From CNNs to Visual Transformers: A Decade of Change in Computer Vision
As of 2025 , Visual Transformers seem to be the new gold standard in computer vision. Everyone’s talking about them but it’s interesting to look back and see how we got here.
The CNN Years
During the 2010s , we saw huge progress in computer vision. When AlexNet won the ImageNet challenge in 2011 , it basically kicked off the deep learning era for vision. From there, CNNs ruled everything. Research improved iteratively, with models like VGG , ResNet , and eventually YOLO , which made object detection practical for almost anyone.
I still think YOLO was a small revolution, plug-and-play object detection, open-source weights, easy fine-tuning, decent performance without needing a supercomputer. You could train it on your own dataset with a few dozen examples and get something working in days. That’s what made it so accessible for hobby projects and research prototypes.
Diagram showing how YOLO works But there was always a bottleneck: the dataset .
A model only performs well if the dataset matches the conditions of the real environment where it’s used. For instance, imagine training YOLO to detect cats and dogs, but your dataset has 1 dog for every 9 cats . The model will probably learn “if it has four legs, it’s a cat,” and still reach 90% accuracy, technically good metrics, but useless in practice.
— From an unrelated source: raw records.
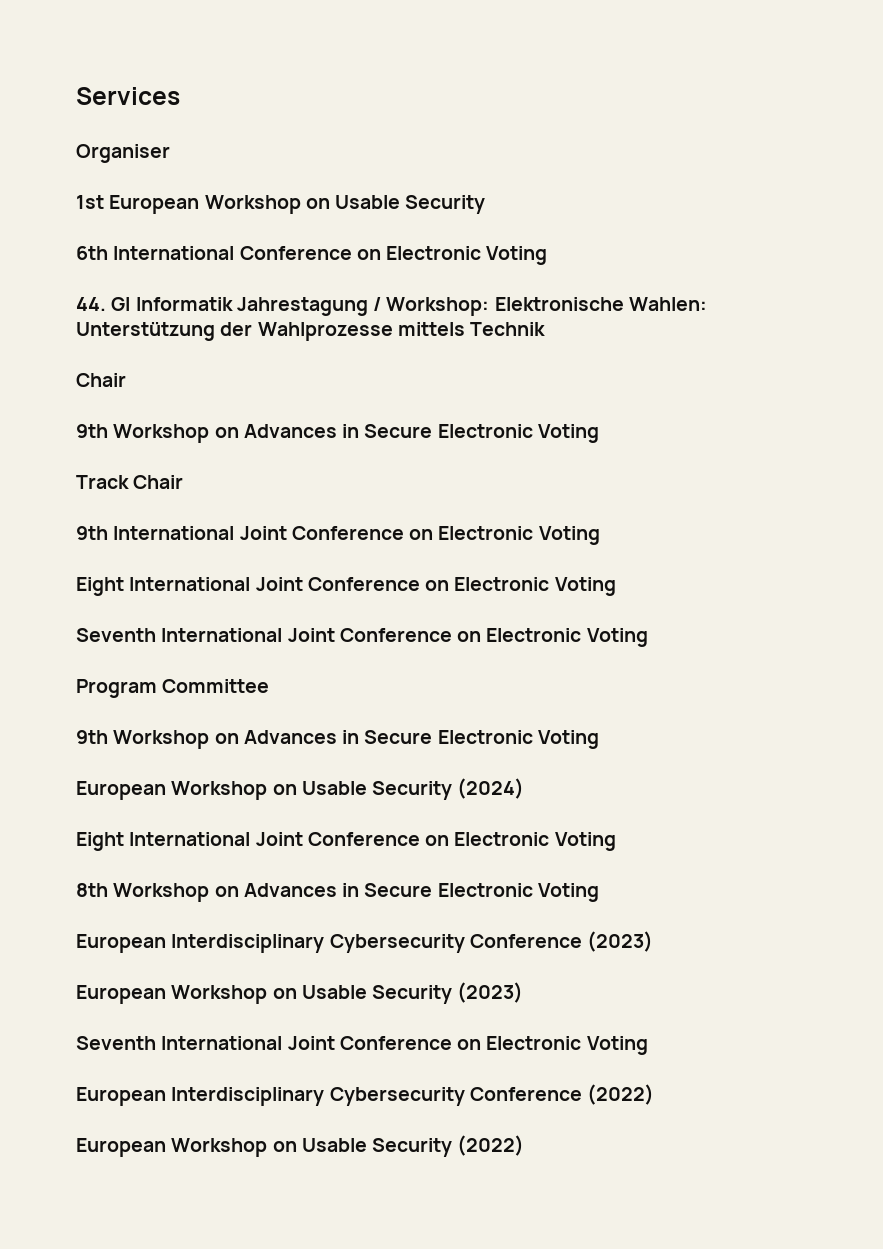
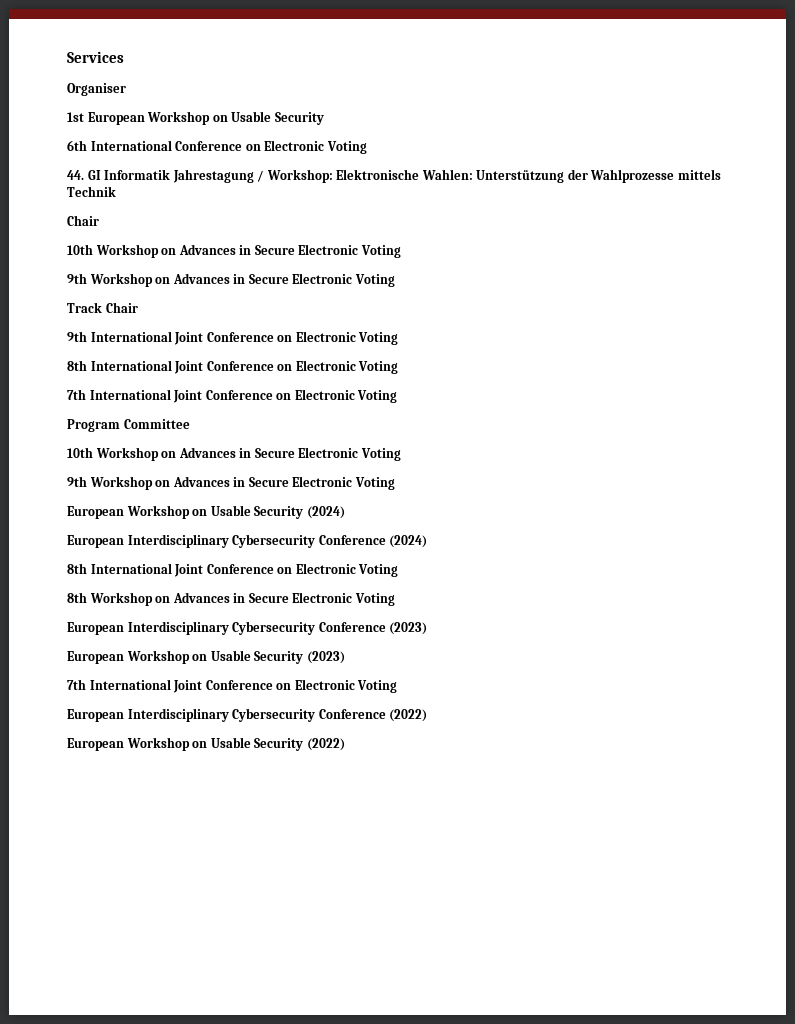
  44. GI Informatik Jahrestagung / Workshop: Elektronische Wahlen: Unterstützung der Wahlprozesse mittels Technik
  Chair
+ 10th Workshop on Advances in Secure Electronic Voting
  9th International Joint Conference on Electronic Voting
- Eight International Joint Conference on Electronic Voting
- Seventh International Joint Conference on Electronic Voting
+ 8th International Joint Conference on Electronic Voting
+ 7th International Joint Conference on Electronic Voting
  Program Committee
+ 10th Workshop on Advances in Secure Electronic Voting
  European Workshop on Usable Security (2024)
- Eight International Joint Conference on Electronic Voting
+ European Interdisciplinary Cybersecurity Conference (2024)
+ 8th International Joint Conference on Electronic Voting
  European Workshop on Usable Security (2023)
- Seventh International Joint Conference on Electronic Voting
+ 7th International Joint Conference on Electronic Voting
That’s an easy example, but things get messy when the classes are more subtle. Say you’re training a model to detect “prey” vs. “predator” animals. If you collect data in Europe, you’ll get foxes, rabbits, deer, etc. But your “worldwide prey” class will actually just represent European prey . The model will fail as soon as it sees a kangaroo or a jaguar. So to make it robust, you’d need to collect data everywhere , and then annotate it all by hand .
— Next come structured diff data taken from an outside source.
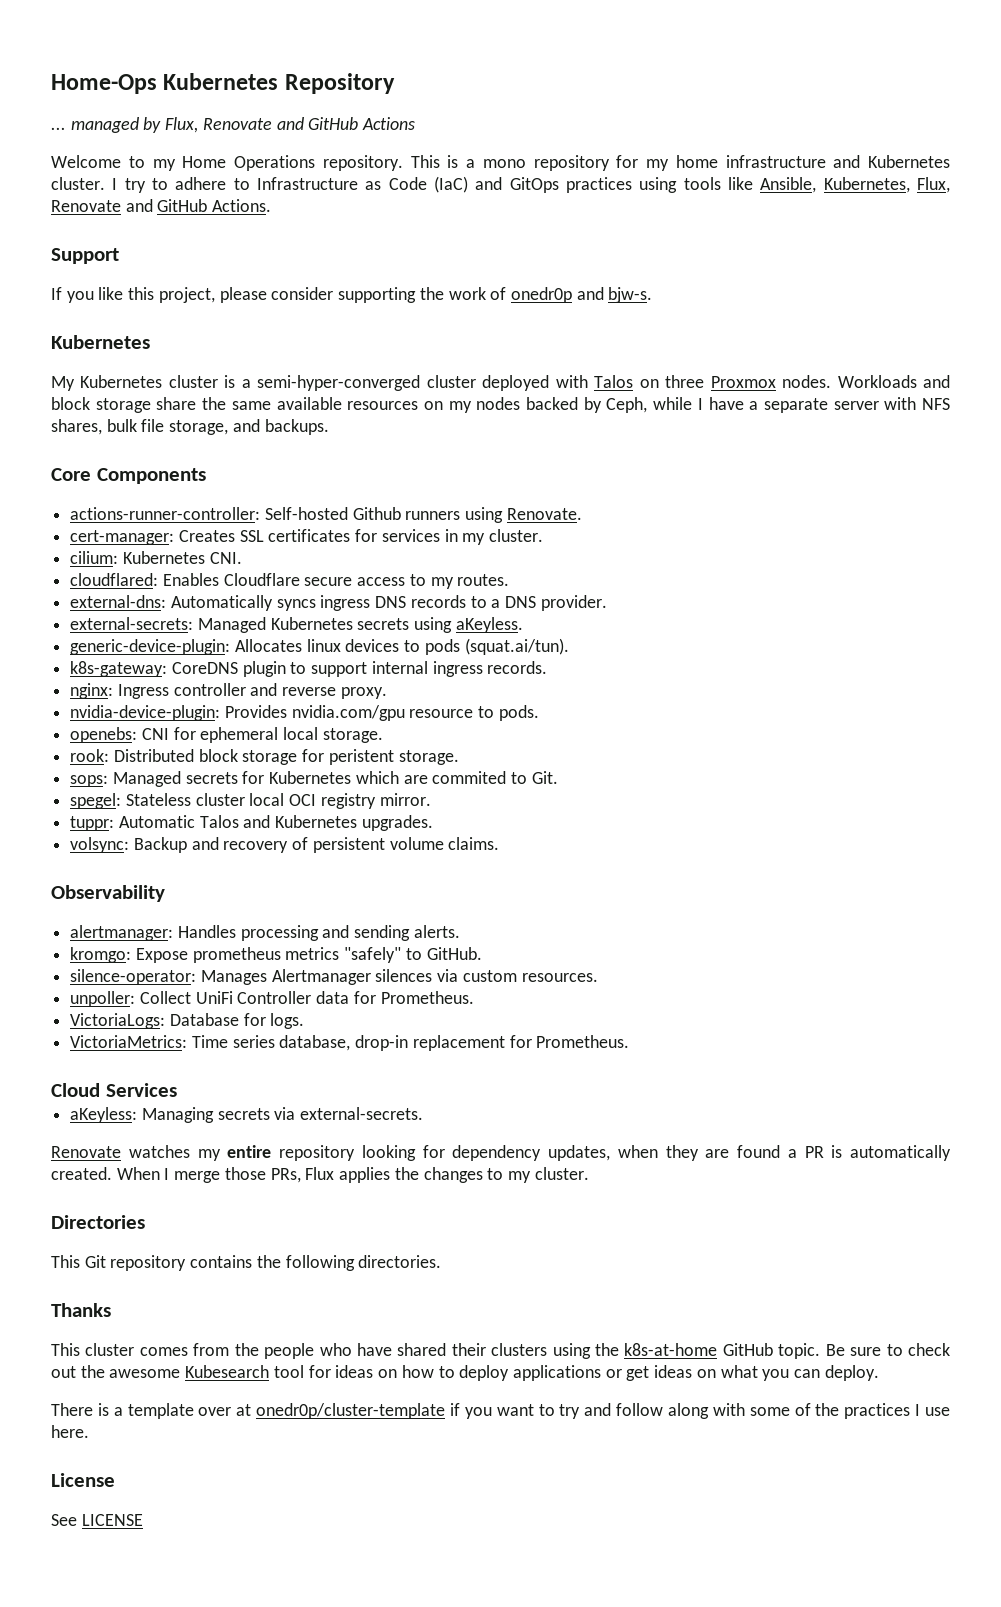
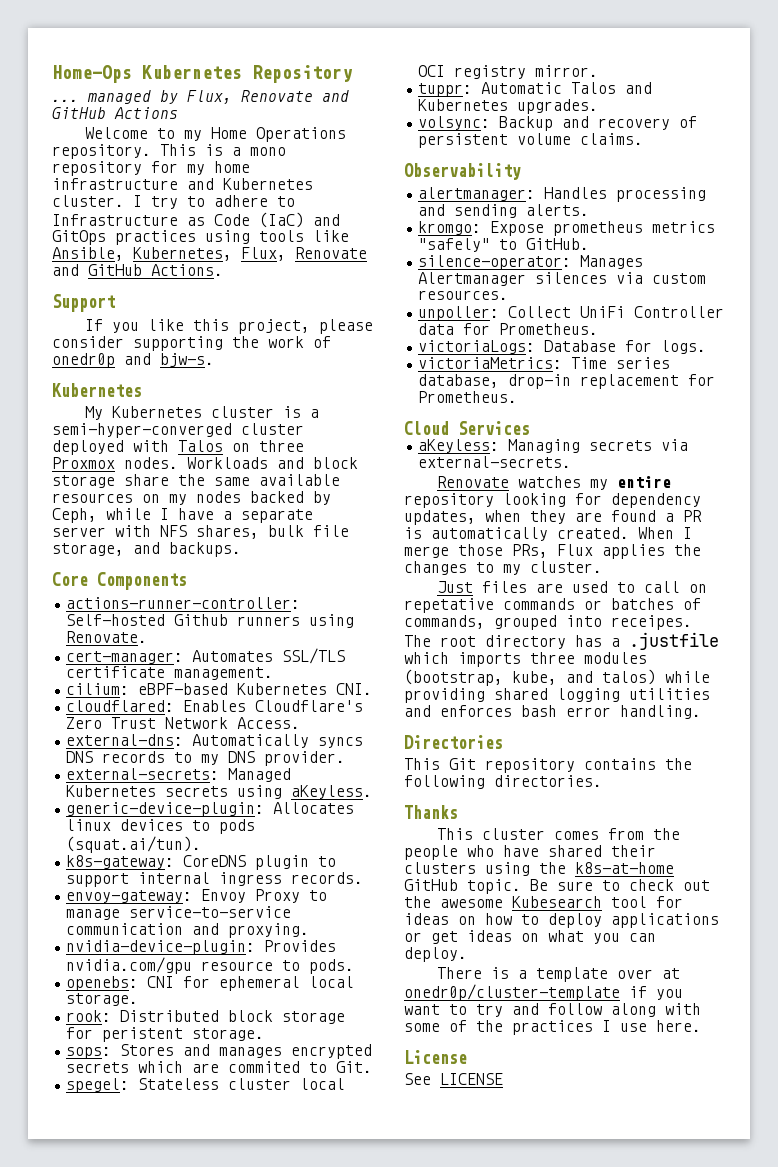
- cert-manager: Creates SSL certificates for services in my cluster.
+ cert-manager: Automates SSL/TLS certificate management.
- cilium: Kubernetes CNI.
+ cilium: eBPF-based Kubernetes CNI.
- cloudflared: Enables Cloudflare secure access to my routes.
+ cloudflared: Enables Cloudflare's Zero Trust Network Access.
- external-dns: Automatically syncs ingress DNS records to a DNS provider.
+ external-dns: Automatically syncs DNS records to my DNS provider.
- nginx: Ingress controller and reverse proxy.
+ envoy-gateway: Envoy Proxy to manage service-to-service communication and proxying.
- sops: Managed secrets for Kubernetes which are commited to Git.
+ sops: Stores and manages encrypted secrets which are commited to Git.
- VictoriaLogs: Database for logs.
+ victoriaLogs: Database for logs.
- VictoriaMetrics: Time series database, drop-in replacement for Prometheus.
+ victoriaMetrics: Time series database, drop-in replacement for Prometheus.
+ Just files are used to call on repetative commands or batches of commands, grouped into receipes. The root directory has a .justfile which imports three modules (bootstrap, kube, and talos) while providing shared logging utilities and enforces bash error handling.

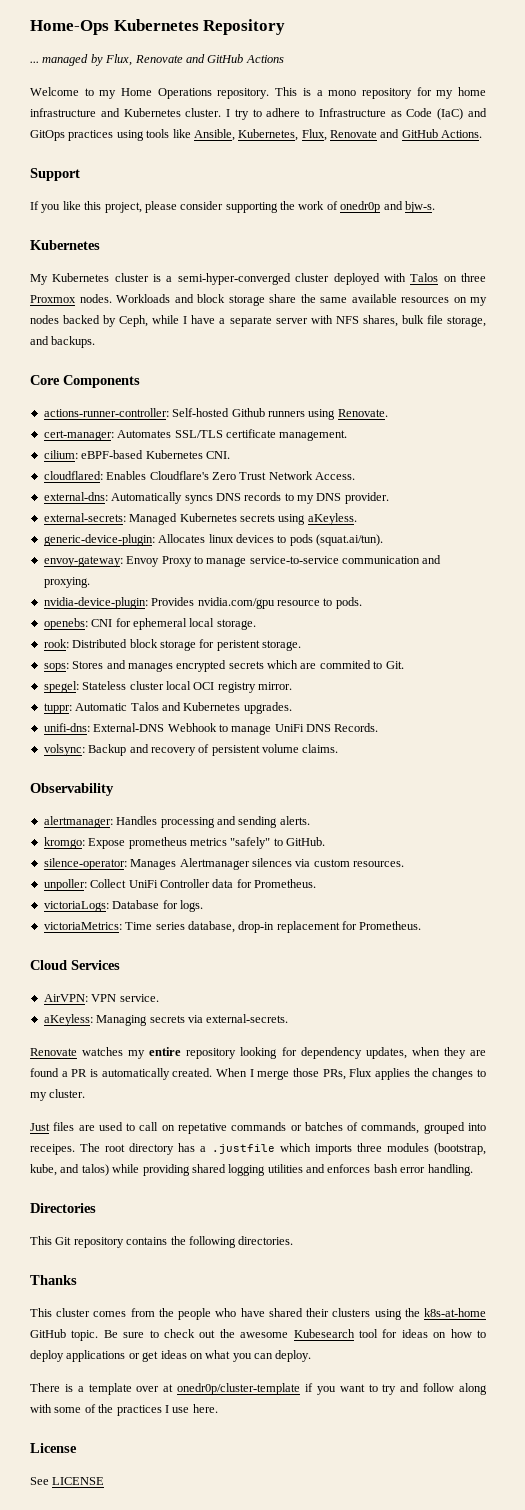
- k8s-gateway: CoreDNS plugin to support internal ingress records.
+ unifi-dns: External-DNS Webhook to manage UniFi DNS Records.
+ AirVPN: VPN service.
And annotation is another story. Bounding boxes, segmentation masks, labels… hours of human work for every thousand images. One sloppy box, and you’ve degraded the model’s performance. That’s the trade-off of supervised learning.
The Transformer Breakthrough
Then came 2017 , and the paper Attention Is All You Need . Transformers were originally a text model , and they changed everything, not by adding more convolution, but by removing it entirely.
Instead of local feature extraction, they used self-attention , letting the model decide what parts of the input are important. The result? Fewer handcrafted assumptions, more flexibility, and a structure that could scale with data.
Diagram of the attention block’s operation. Source: Mlspring At first, Transformers were purely for language tasks , translation, summarization, text generation. But the idea quickly spilled over into vision.
In 2019 , researchers started inserting self-attention blocks into ResNet-like architectures. And by 2020 , the Vision Transformer (ViT) appeared. It cut images into patches, treated them like words, and processed them with the same attention mechanism as in NLP. The result? State-of-the-art accuracy with enough data and compute.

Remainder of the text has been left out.